- _EXERCISE REQUIREMENTS_: Beneath this instruction is a listing. Transcribe from it only the stretch from the line with "[164,331,233,342] have been" through the line with "(495, 1685) none", both end lines included, exactly as written.

───── SUPPLIED MATERIAL

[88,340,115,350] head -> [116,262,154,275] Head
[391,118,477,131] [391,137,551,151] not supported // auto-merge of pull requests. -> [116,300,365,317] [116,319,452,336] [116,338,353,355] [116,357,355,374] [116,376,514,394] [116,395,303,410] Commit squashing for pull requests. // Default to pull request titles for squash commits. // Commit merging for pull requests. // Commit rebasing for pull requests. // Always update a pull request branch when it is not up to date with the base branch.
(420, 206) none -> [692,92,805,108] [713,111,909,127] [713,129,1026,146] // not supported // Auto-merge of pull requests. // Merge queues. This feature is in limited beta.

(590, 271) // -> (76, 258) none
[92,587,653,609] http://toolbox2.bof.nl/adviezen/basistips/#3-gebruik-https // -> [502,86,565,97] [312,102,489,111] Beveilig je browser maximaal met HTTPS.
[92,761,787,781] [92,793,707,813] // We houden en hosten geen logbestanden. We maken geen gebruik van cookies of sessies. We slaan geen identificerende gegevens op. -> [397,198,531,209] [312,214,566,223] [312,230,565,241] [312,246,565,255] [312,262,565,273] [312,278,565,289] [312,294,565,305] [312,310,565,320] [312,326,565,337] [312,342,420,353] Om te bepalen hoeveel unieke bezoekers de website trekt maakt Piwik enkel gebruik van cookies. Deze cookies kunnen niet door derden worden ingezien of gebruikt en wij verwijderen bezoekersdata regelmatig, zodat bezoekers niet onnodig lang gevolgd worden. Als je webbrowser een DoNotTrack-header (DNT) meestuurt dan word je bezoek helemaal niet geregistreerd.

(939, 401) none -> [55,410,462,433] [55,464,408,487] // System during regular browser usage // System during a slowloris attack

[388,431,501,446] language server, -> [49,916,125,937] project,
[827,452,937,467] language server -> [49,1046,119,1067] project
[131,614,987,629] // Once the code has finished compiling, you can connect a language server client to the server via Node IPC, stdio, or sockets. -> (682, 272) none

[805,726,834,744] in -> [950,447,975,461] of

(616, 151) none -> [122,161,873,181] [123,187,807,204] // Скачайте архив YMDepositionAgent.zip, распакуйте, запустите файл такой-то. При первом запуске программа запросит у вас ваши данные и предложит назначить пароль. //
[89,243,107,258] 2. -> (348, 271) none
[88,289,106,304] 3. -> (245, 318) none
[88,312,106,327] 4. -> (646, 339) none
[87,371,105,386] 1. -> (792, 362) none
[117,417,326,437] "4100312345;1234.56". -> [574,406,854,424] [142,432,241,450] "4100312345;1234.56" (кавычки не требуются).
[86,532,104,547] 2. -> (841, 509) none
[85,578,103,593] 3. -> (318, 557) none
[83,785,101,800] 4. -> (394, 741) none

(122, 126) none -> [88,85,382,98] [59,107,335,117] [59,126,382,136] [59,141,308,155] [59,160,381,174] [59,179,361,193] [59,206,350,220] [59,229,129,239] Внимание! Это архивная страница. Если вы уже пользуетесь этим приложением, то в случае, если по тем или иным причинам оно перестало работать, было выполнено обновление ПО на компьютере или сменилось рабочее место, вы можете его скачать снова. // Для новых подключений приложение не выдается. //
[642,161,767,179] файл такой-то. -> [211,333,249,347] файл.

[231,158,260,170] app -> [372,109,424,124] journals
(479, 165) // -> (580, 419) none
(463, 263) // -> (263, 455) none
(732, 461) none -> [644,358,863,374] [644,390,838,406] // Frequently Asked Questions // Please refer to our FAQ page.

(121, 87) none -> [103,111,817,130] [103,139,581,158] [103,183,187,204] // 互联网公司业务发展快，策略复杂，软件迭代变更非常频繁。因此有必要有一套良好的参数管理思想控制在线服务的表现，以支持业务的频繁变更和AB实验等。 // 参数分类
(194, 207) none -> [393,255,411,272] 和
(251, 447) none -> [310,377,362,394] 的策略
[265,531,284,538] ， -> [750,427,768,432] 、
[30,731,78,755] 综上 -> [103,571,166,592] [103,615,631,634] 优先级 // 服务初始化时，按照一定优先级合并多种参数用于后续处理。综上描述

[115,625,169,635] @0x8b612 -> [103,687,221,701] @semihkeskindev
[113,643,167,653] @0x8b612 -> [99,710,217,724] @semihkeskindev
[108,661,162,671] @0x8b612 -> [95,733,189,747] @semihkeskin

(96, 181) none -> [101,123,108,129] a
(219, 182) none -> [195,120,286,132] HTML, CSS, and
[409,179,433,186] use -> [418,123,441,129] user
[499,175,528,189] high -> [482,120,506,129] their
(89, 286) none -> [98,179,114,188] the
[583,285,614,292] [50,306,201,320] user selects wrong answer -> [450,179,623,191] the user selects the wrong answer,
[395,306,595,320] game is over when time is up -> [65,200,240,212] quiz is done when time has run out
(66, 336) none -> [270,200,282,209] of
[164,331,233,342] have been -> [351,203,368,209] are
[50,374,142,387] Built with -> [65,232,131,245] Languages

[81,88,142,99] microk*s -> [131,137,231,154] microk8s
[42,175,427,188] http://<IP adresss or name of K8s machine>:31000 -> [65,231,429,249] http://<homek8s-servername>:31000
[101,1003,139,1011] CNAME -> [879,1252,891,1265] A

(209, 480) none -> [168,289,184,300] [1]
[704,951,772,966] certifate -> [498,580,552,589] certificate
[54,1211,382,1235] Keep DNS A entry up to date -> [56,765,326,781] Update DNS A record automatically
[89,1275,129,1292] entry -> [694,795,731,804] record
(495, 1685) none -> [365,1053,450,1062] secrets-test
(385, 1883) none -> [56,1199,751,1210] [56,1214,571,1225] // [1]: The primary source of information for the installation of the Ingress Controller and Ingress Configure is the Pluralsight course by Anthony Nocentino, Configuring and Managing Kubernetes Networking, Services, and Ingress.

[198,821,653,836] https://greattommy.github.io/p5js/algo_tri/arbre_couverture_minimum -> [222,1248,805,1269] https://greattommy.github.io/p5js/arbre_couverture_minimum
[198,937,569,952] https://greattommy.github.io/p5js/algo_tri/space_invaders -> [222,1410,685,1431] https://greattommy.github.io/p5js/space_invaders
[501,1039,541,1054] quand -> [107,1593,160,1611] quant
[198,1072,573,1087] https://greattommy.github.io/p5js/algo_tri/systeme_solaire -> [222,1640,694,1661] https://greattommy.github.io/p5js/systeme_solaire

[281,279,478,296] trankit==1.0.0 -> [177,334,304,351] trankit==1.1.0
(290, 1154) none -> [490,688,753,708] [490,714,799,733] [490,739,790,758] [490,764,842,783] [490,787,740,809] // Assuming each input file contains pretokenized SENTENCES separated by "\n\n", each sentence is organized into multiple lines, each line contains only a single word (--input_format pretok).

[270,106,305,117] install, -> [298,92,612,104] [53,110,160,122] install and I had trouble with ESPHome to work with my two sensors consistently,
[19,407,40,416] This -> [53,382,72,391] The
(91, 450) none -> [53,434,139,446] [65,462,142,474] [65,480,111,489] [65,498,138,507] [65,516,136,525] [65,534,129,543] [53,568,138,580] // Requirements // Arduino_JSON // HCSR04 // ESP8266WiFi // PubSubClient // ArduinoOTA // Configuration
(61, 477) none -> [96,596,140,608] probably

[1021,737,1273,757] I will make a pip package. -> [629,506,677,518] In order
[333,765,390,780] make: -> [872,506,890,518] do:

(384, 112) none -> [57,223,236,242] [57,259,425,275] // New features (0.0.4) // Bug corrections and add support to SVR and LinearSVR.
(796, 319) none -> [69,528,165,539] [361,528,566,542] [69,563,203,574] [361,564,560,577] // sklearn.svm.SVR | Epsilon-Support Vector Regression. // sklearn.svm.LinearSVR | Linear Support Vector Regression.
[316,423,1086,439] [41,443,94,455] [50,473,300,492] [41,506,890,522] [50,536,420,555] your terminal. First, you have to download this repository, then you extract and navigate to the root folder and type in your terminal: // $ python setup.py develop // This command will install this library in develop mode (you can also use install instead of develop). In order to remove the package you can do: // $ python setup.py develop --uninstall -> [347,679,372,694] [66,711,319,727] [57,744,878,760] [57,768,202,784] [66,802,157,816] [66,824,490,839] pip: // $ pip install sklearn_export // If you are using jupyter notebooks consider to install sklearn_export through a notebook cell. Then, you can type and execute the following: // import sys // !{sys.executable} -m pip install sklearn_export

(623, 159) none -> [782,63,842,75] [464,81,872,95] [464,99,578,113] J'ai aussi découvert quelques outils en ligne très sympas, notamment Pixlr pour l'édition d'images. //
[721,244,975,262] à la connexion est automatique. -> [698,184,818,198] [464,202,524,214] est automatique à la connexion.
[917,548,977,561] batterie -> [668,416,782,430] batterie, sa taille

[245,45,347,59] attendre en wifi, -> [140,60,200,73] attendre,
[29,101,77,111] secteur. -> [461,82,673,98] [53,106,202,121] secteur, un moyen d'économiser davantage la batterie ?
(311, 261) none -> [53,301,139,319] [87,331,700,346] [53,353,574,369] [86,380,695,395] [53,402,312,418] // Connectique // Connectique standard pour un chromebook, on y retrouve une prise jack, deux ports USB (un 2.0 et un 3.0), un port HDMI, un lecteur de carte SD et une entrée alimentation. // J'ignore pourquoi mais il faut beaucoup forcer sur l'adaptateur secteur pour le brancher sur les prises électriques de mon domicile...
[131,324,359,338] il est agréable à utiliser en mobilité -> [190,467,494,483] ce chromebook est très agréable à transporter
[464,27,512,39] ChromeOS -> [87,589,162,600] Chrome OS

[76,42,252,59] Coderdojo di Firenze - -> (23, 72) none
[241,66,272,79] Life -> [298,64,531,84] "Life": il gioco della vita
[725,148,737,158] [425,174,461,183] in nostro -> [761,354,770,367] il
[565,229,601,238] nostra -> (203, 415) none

──────────

- _TASK OUTPUT_:
[164,331,233,342] have been -> [351,203,368,209] are
[50,374,142,387] Built with -> [65,232,131,245] Languages

[81,88,142,99] microk*s -> [131,137,231,154] microk8s
[42,175,427,188] http://<IP adresss or name of K8s machine>:31000 -> [65,231,429,249] http://<homek8s-servername>:31000
[101,1003,139,1011] CNAME -> [879,1252,891,1265] A

(209, 480) none -> [168,289,184,300] [1]
[704,951,772,966] certifate -> [498,580,552,589] certificate
[54,1211,382,1235] Keep DNS A entry up to date -> [56,765,326,781] Update DNS A record automatically
[89,1275,129,1292] entry -> [694,795,731,804] record
(495, 1685) none -> [365,1053,450,1062] secrets-test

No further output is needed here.